■ Revision comparison data ■
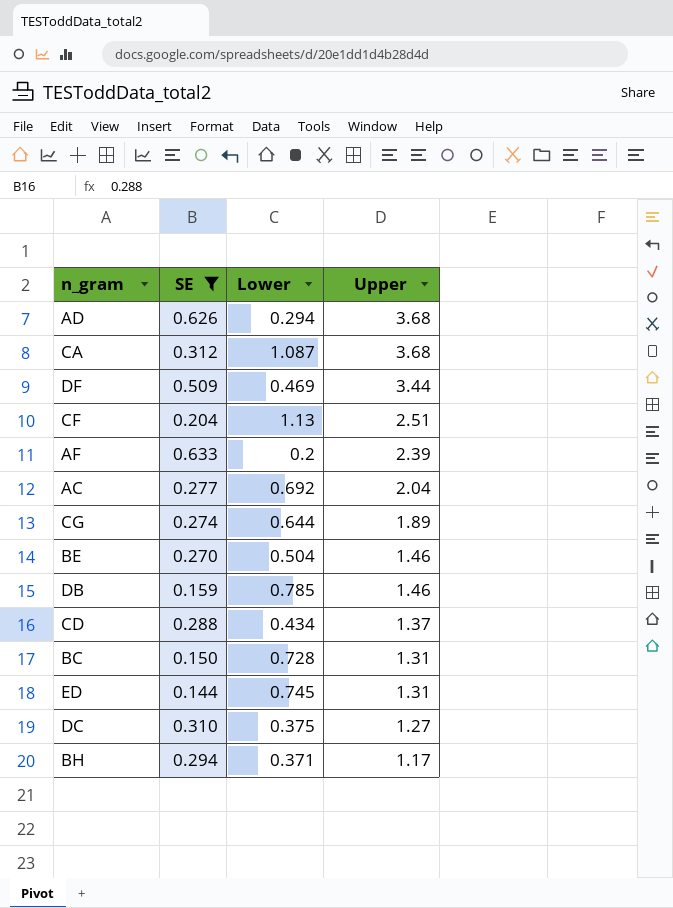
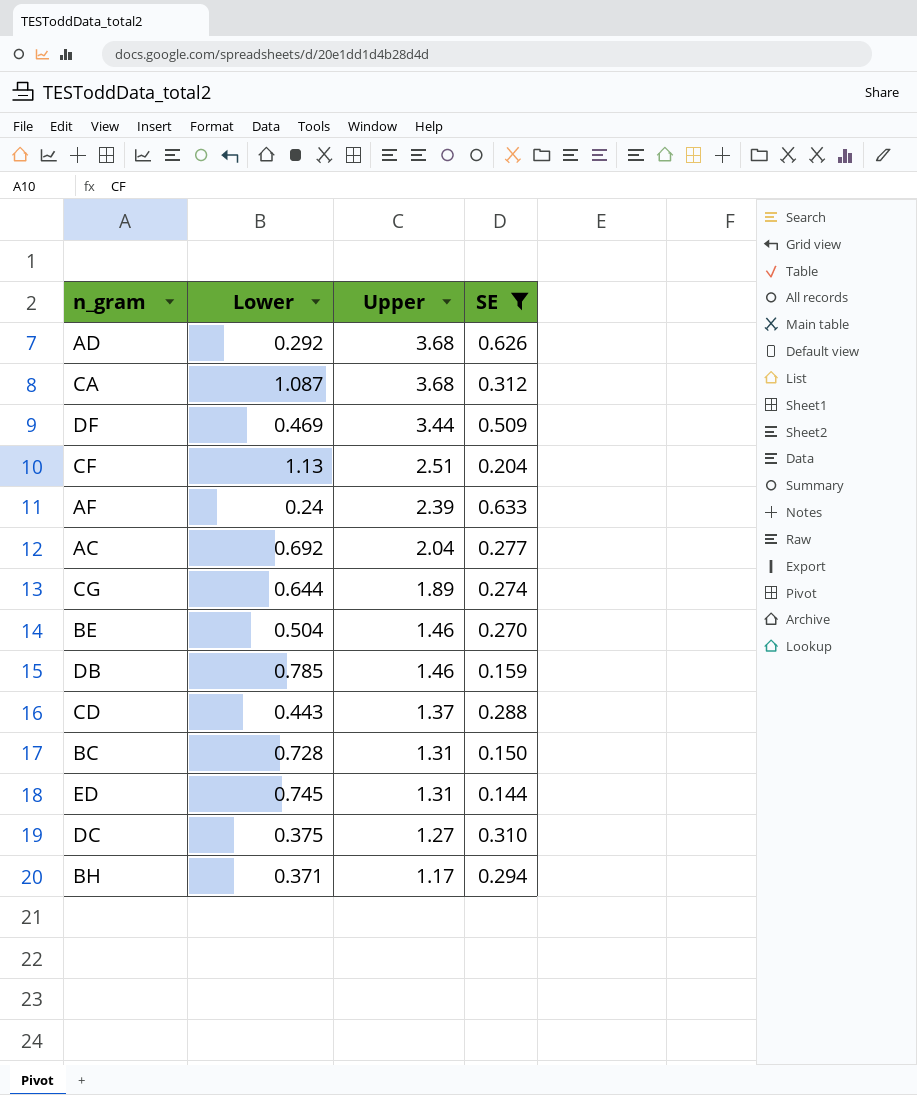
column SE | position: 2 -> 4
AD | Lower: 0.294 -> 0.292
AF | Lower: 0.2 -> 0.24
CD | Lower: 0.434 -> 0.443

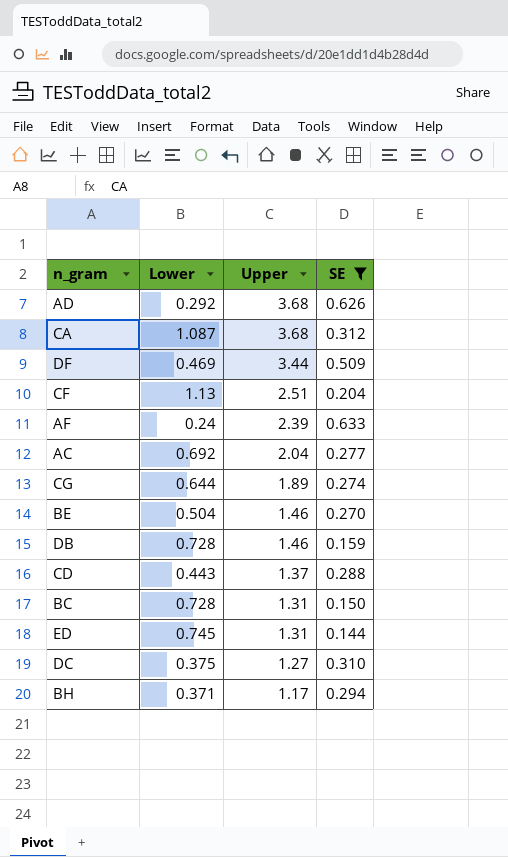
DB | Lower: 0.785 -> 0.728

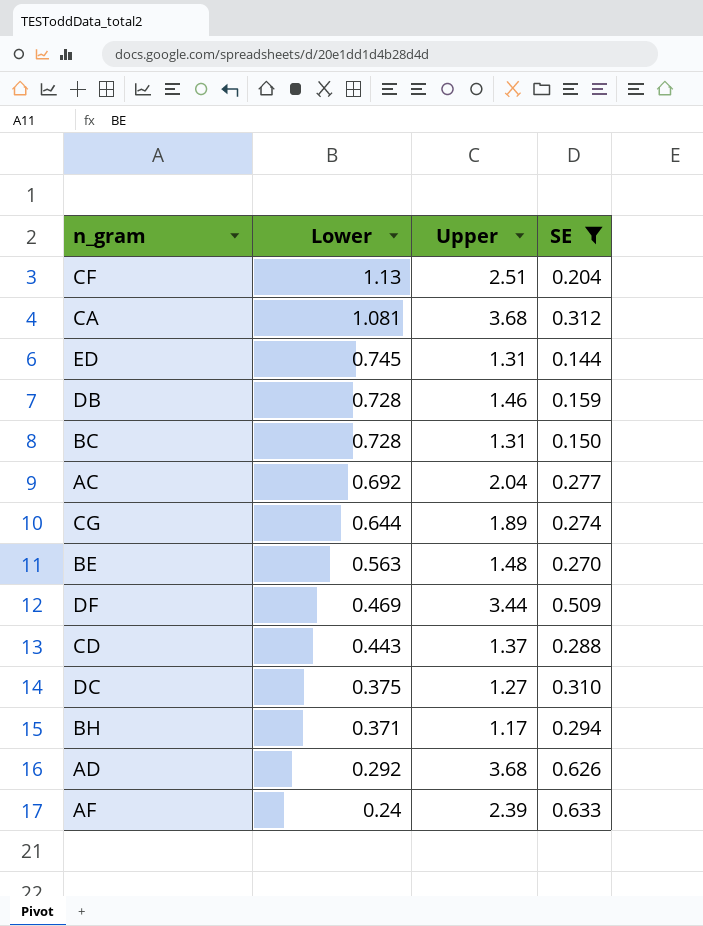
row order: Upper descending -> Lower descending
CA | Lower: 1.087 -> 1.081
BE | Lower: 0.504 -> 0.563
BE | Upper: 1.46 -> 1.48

---

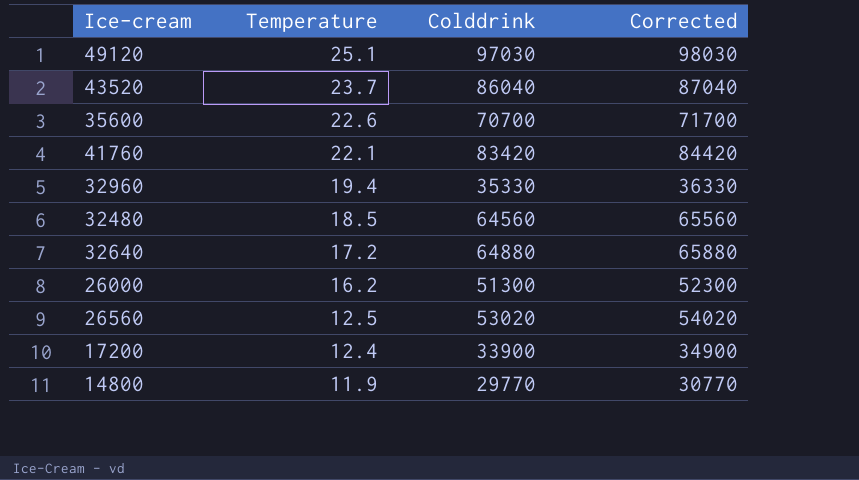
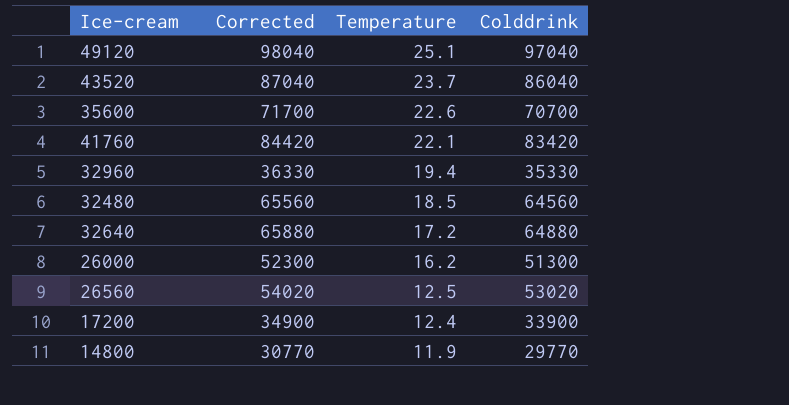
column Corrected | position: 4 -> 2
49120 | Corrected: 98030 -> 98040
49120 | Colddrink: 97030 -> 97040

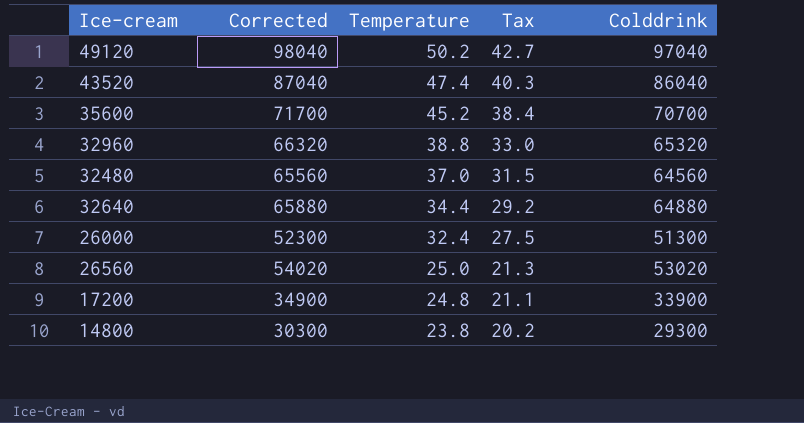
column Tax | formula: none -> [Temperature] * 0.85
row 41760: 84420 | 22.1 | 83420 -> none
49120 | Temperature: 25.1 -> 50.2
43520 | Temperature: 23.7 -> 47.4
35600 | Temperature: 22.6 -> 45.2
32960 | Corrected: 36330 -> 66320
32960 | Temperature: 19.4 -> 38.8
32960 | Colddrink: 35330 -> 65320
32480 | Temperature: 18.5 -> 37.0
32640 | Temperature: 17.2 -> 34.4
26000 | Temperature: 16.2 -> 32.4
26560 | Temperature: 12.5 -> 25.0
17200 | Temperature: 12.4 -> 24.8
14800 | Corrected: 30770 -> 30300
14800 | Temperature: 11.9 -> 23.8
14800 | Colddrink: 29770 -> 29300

==

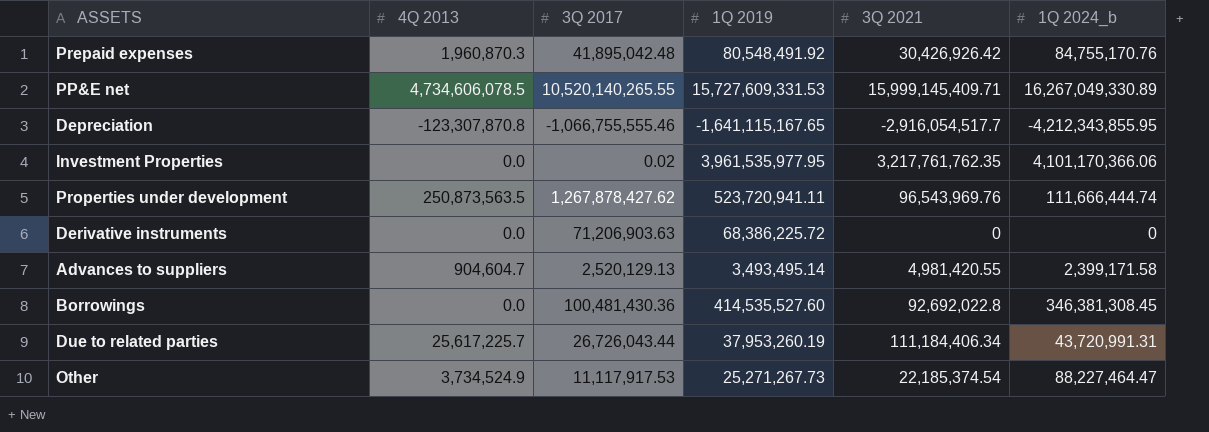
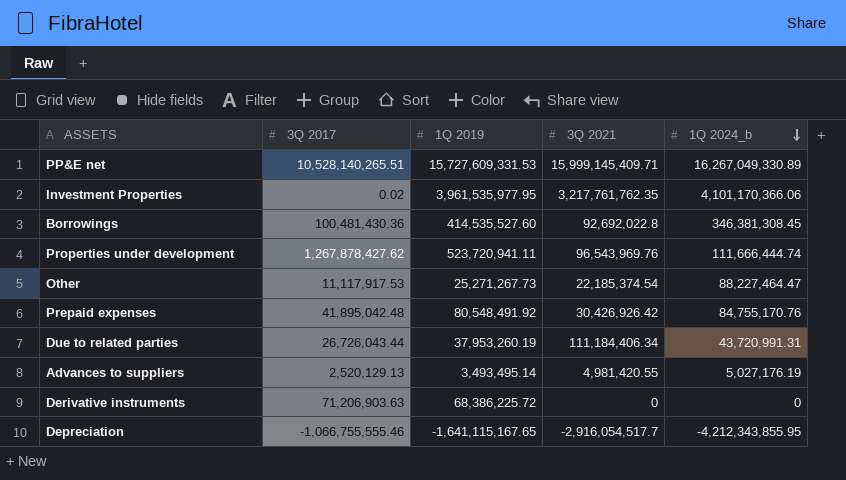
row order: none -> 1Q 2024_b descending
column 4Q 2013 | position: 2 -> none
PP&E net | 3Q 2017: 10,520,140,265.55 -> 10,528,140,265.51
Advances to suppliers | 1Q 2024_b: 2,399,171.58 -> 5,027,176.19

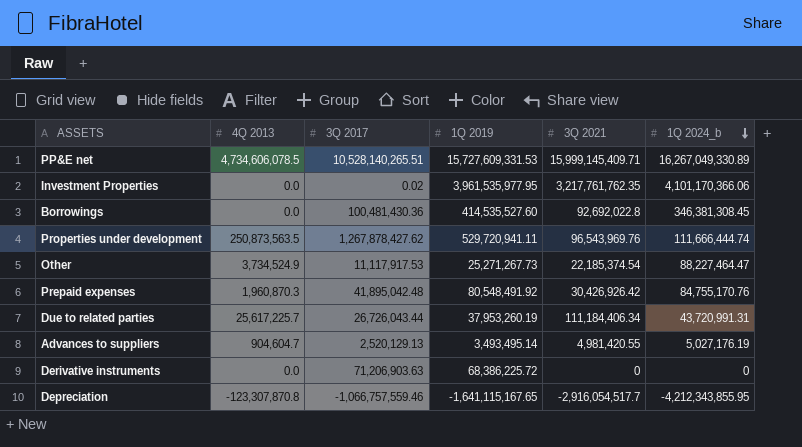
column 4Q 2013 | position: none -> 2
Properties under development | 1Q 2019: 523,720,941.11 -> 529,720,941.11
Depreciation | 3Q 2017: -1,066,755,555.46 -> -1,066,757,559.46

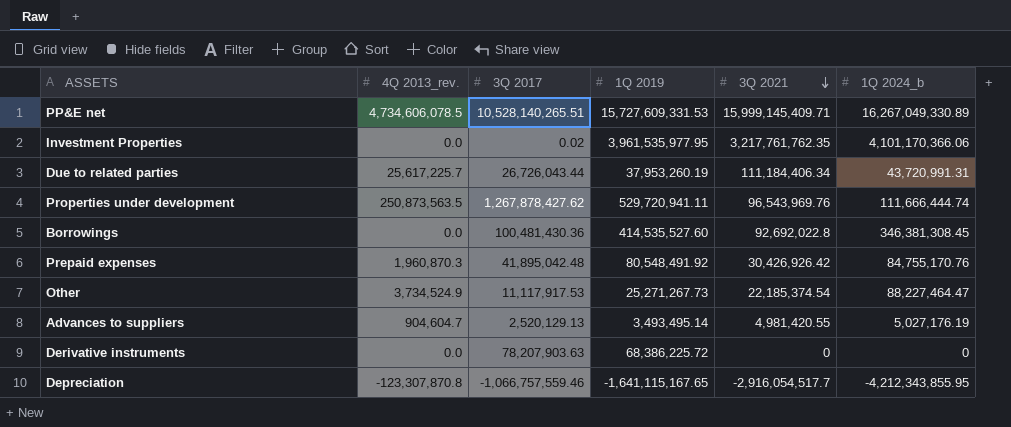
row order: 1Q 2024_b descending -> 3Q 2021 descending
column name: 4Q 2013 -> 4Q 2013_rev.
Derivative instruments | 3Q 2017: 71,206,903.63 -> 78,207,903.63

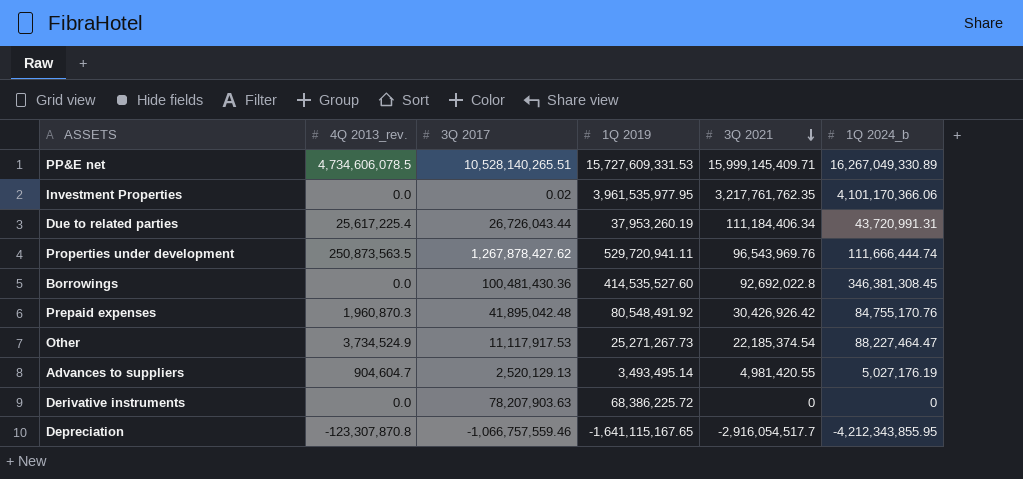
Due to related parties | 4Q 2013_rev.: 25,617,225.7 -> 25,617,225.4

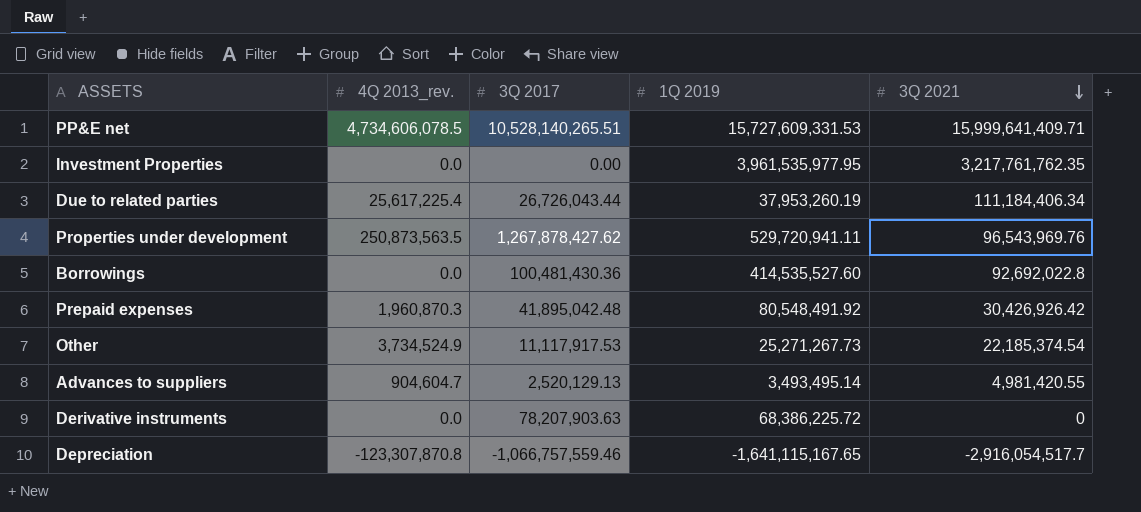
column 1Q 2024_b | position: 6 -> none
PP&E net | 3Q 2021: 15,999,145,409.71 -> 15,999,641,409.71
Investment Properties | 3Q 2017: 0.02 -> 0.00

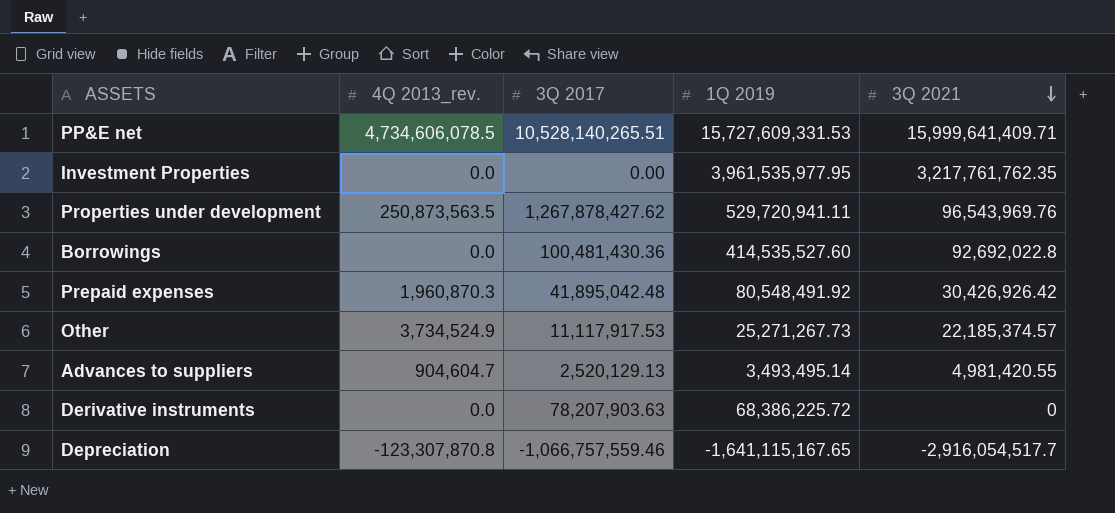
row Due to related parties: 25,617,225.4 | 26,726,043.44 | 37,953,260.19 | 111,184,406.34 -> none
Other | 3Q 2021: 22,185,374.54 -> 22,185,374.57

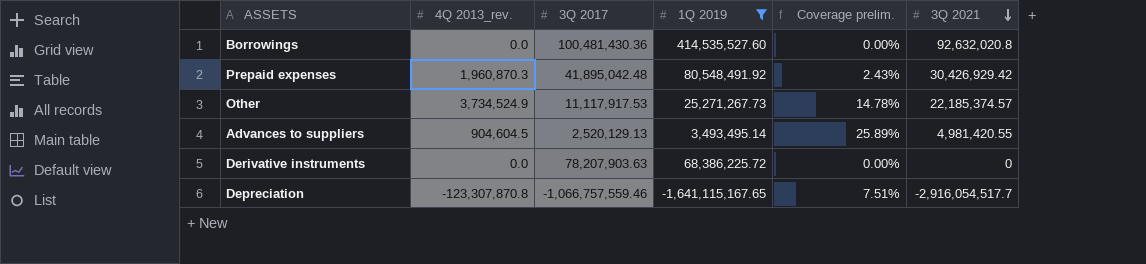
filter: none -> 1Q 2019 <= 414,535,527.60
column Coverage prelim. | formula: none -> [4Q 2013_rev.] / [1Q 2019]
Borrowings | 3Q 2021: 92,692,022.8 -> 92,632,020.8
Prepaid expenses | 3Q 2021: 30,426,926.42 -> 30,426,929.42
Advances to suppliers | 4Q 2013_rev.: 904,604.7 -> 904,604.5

■ Exercise objective ■
Above are entries with pictures among them. Write out exactly the lines from the one containing "column SE | position: 2 -> 4" through the one containing "BE | Upper: 1.46 -> 1.48", ends included, and leave those pictures out.

■ Solution to the problem ■
column SE | position: 2 -> 4
AD | Lower: 0.294 -> 0.292
AF | Lower: 0.2 -> 0.24
CD | Lower: 0.434 -> 0.443

DB | Lower: 0.785 -> 0.728

row order: Upper descending -> Lower descending
CA | Lower: 1.087 -> 1.081
BE | Lower: 0.504 -> 0.563
BE | Upper: 1.46 -> 1.48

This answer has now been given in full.